# About this task
Omit the pictures and reproduce the rest of the listing exactly.

┌──

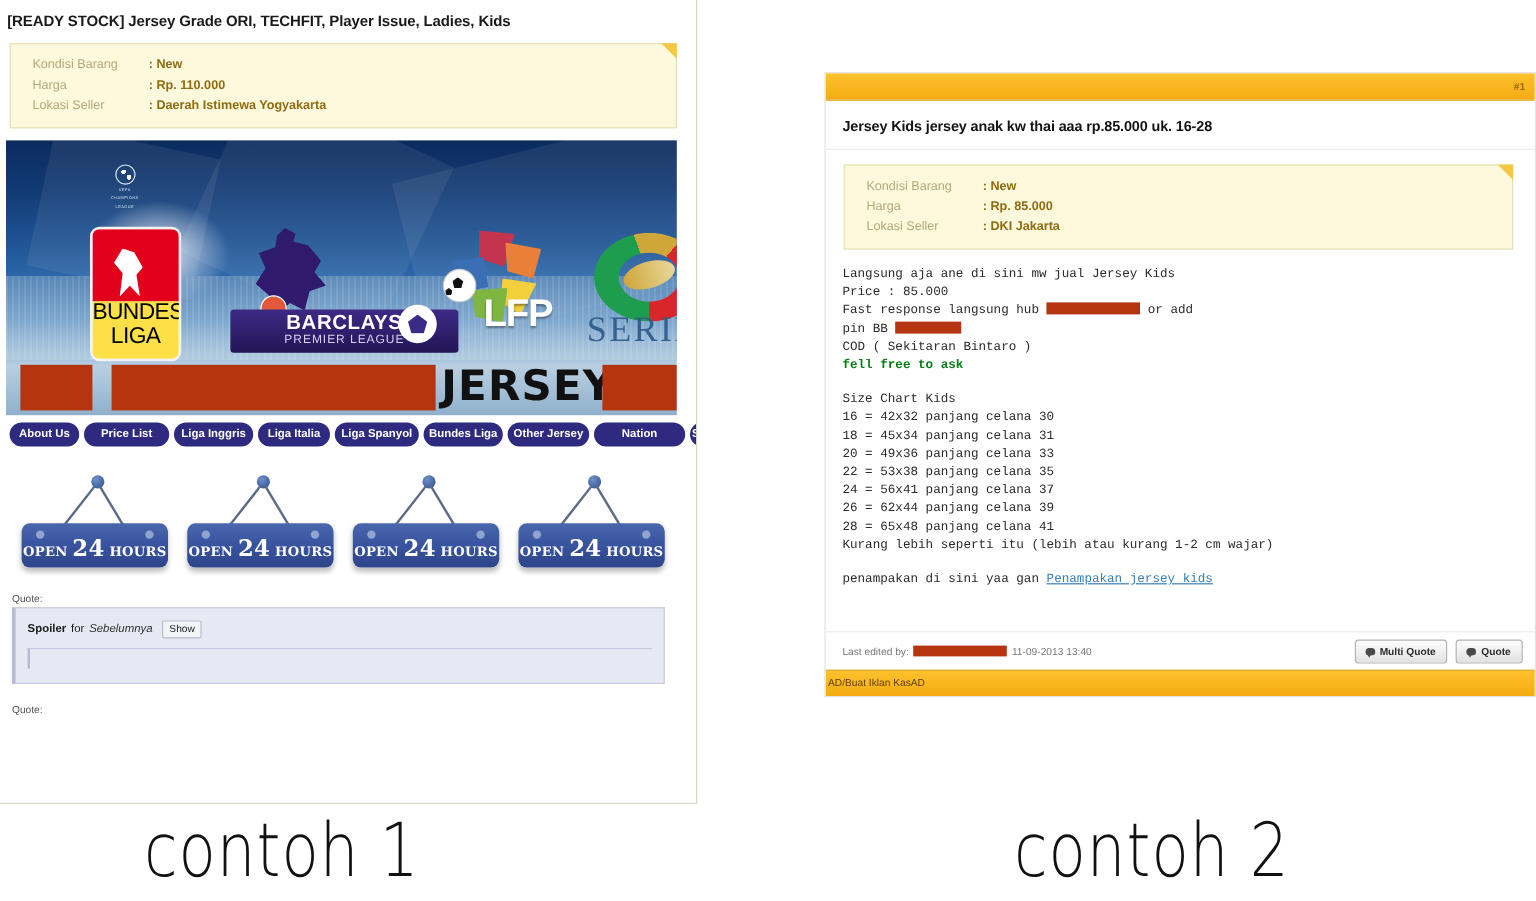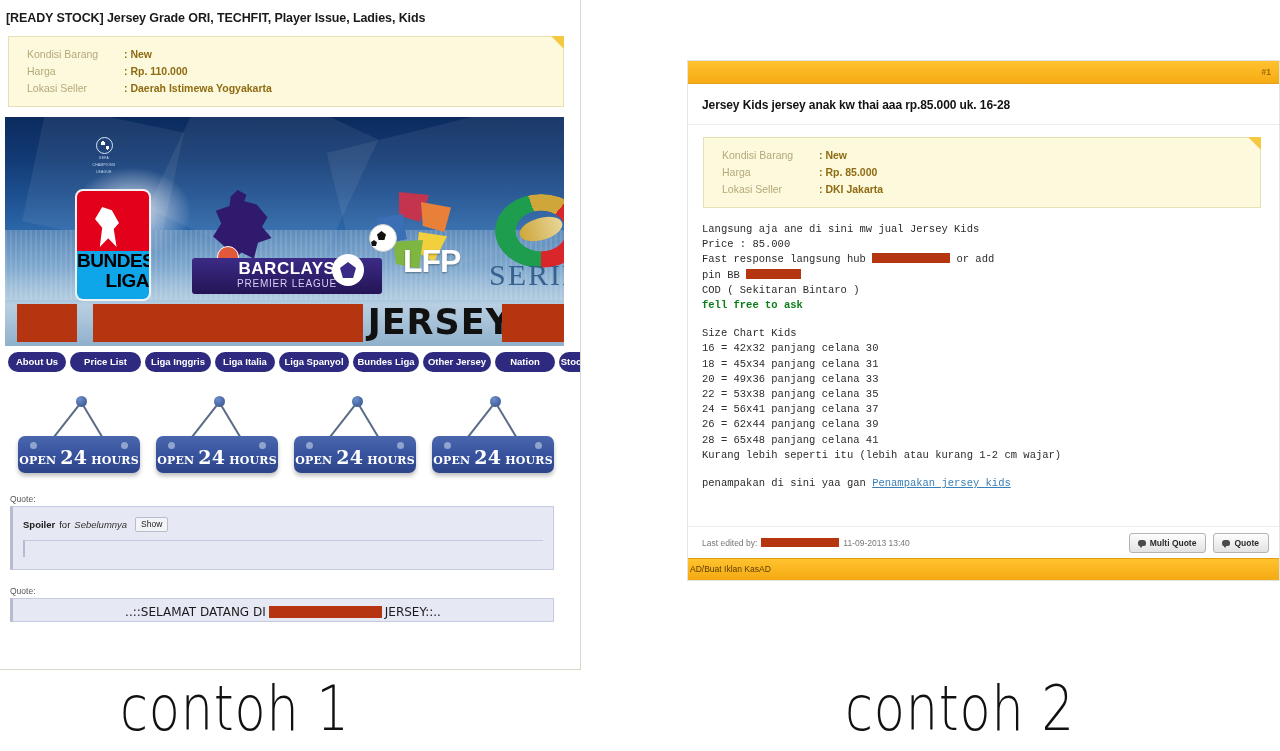--- a/index.html
+++ b/index.html
@@ -132,9 +132,9 @@
     clip-path: polygon(30% 0, 70% 8%, 100% 40%, 78% 55%, 90% 100%, 55% 78%, 20% 100%, 30% 52%, 0 30%);
   }
   .logo-bundes .btm {
-    height: 48px; background: #0ea5e9; color: #000;
-    font-weight: bold; font-size: 15px; line-height: 22px;
-    text-align: right; letter-spacing: -0.5px;
+    height: 48px; background: #fde047; color: #000;
+    font-weight: normal; font-size: 15px; line-height: 22px;
+    text-align: center; letter-spacing: -0.5px;
   }
   .logo-bundes .btm span { display:block; font-size:19px; line-height: 20px;}
 

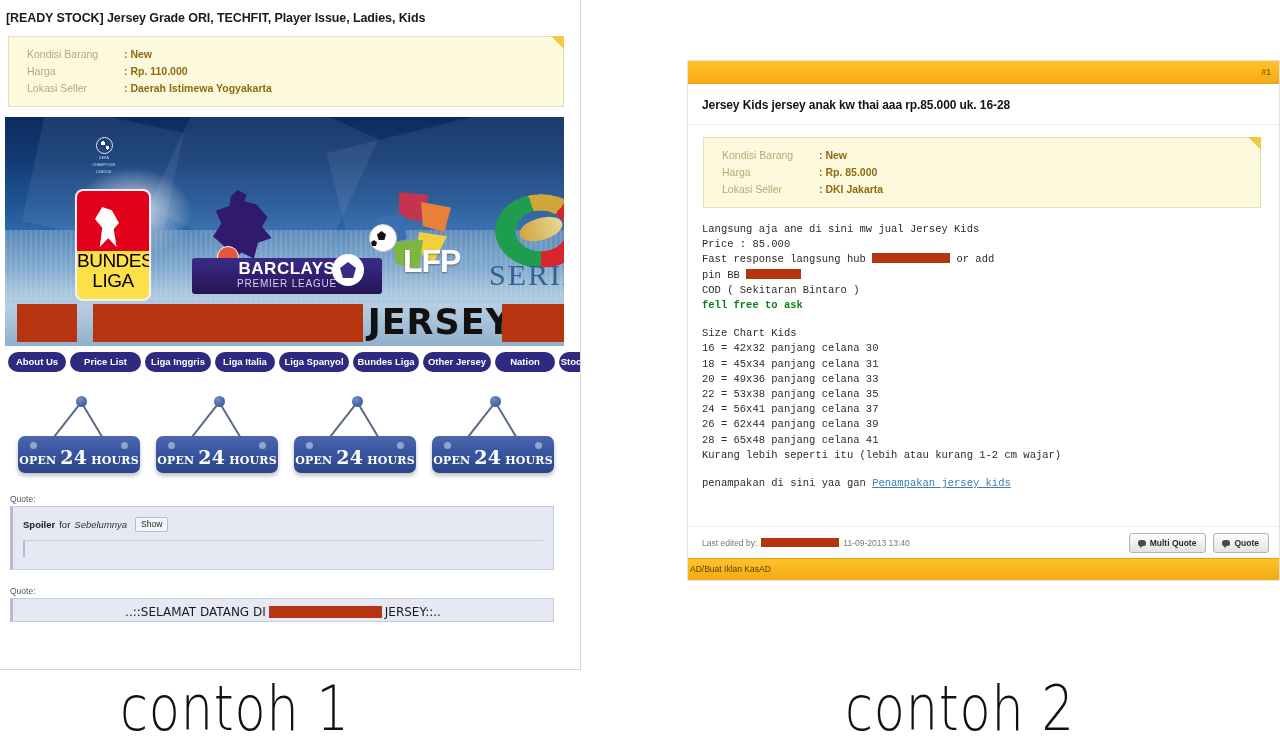--- a/index.html
+++ b/index.html
@@ -524,7 +524,7 @@
     <div class="navbtn" style="width:70px">Liga Spanyol</div>
     <div class="navbtn" style="width:66px">Bundes Liga</div>
     <div class="navbtn" style="width:68px">Other Jersey</div>
-    <div class="navbtn" style="width:60px">Nation</div>
+    <div class="navbtn" style="width:76px">Nation</div>
     <div class="navbtn" style="width:62px">Stock Jersey</div>
   </div>
 

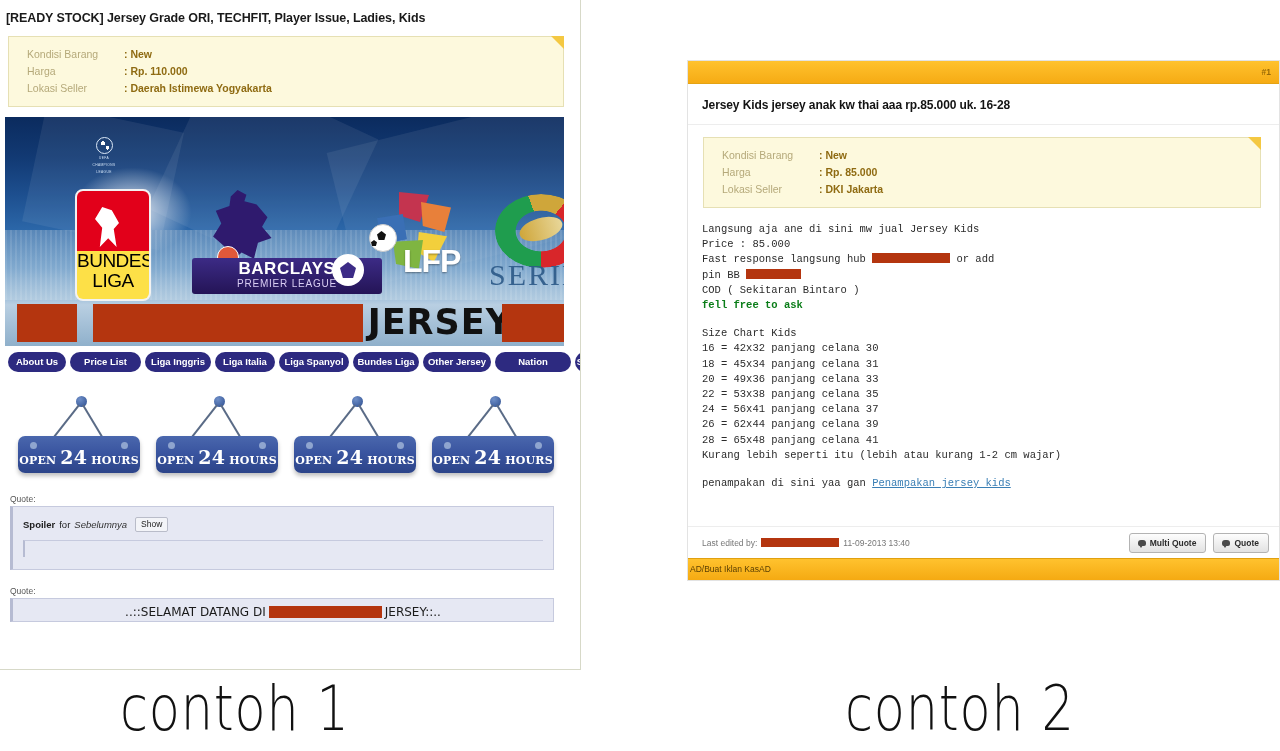--- a/index.html
+++ b/index.html
@@ -594,13 +594,6 @@
 
   <div class="quote-wrap" style="margin-top:16px;">
     <div class="quote-label">Quote:</div>
-    <div class="quote-body" style="padding:0;">
-      <div class="welcome-line">
-        <span>..::SELAMAT DATANG DI</span>
-        <span class="redact-inline"></span>
-        <span>JERSEY::..</span>
-      </div>
-    </div>
   </div>
 </div>
 

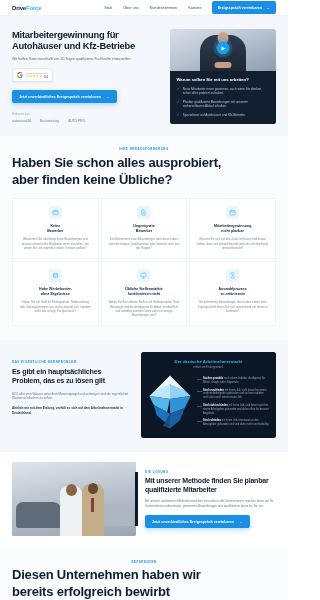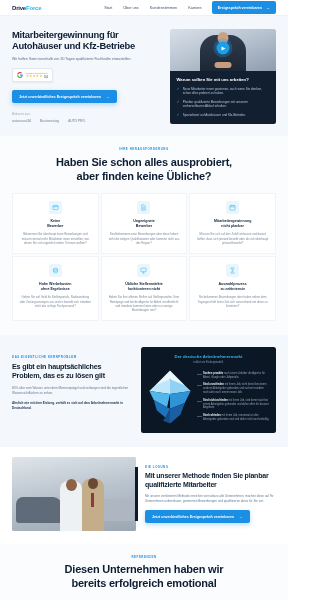--- a/index.html
+++ b/index.html
@@ -118,7 +118,7 @@
     color:#1a8fe3; letter-spacing:.55px; text-transform:uppercase; margin-bottom:3.5px;
   }
   h2.sec-title {
-    text-align:center; font-size:11px; line-height:1.28; font-weight:800;
+    font-size:13px; line-height:1.28; font-weight:800;
     color:#0d1e33; letter-spacing:-.2px; margin-bottom:10px;
   }
   .cards { display:grid; grid-template-columns:repeat(3,1fr); gap:2px 2px; }

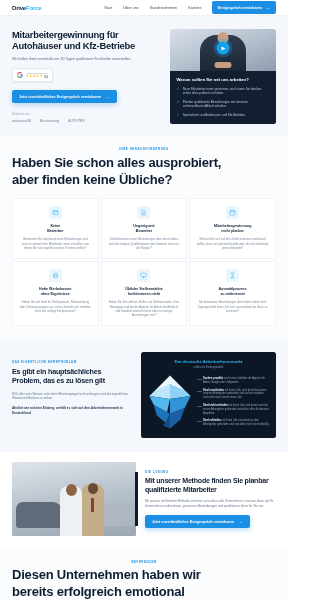--- a/index.html
+++ b/index.html
@@ -427,7 +427,7 @@
     <span class="eyebrow">Referenzen</span>
     <h2 class="sec-title" style="margin-bottom:17px">
       <span>Diesen Unternehmen haben wir</span><br>
-      <span>bereits erfolgreich emotional</span>
+      <span>bereits erfolgreich bewirbt</span>
     </h2>
   </section>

└──

# Expected answer
--- a/index.html
+++ b/index.html
@@ -132,9 +132,9 @@
     clip-path: polygon(30% 0, 70% 8%, 100% 40%, 78% 55%, 90% 100%, 55% 78%, 20% 100%, 30% 52%, 0 30%);
   }
   .logo-bundes .btm {
-    height: 48px; background: #0ea5e9; color: #000;
-    font-weight: bold; font-size: 15px; line-height: 22px;
-    text-align: right; letter-spacing: -0.5px;
+    height: 48px; background: #fde047; color: #000;
+    font-weight: normal; font-size: 15px; line-height: 22px;
+    text-align: center; letter-spacing: -0.5px;
   }
   .logo-bundes .btm span { display:block; font-size:19px; line-height: 20px;}
 

--- a/index.html
+++ b/index.html
@@ -524,7 +524,7 @@
     <div class="navbtn" style="width:70px">Liga Spanyol</div>
     <div class="navbtn" style="width:66px">Bundes Liga</div>
     <div class="navbtn" style="width:68px">Other Jersey</div>
-    <div class="navbtn" style="width:60px">Nation</div>
+    <div class="navbtn" style="width:76px">Nation</div>
     <div class="navbtn" style="width:62px">Stock Jersey</div>
   </div>
 

--- a/index.html
+++ b/index.html
@@ -594,13 +594,6 @@
 
   <div class="quote-wrap" style="margin-top:16px;">
     <div class="quote-label">Quote:</div>
-    <div class="quote-body" style="padding:0;">
-      <div class="welcome-line">
-        <span>..::SELAMAT DATANG DI</span>
-        <span class="redact-inline"></span>
-        <span>JERSEY::..</span>
-      </div>
-    </div>
   </div>
 </div>
 

--- a/index.html
+++ b/index.html
@@ -118,7 +118,7 @@
     color:#1a8fe3; letter-spacing:.55px; text-transform:uppercase; margin-bottom:3.5px;
   }
   h2.sec-title {
-    text-align:center; font-size:11px; line-height:1.28; font-weight:800;
+    font-size:13px; line-height:1.28; font-weight:800;
     color:#0d1e33; letter-spacing:-.2px; margin-bottom:10px;
   }
   .cards { display:grid; grid-template-columns:repeat(3,1fr); gap:2px 2px; }

--- a/index.html
+++ b/index.html
@@ -427,7 +427,7 @@
     <span class="eyebrow">Referenzen</span>
     <h2 class="sec-title" style="margin-bottom:17px">
       <span>Diesen Unternehmen haben wir</span><br>
-      <span>bereits erfolgreich emotional</span>
+      <span>bereits erfolgreich bewirbt</span>
     </h2>
   </section>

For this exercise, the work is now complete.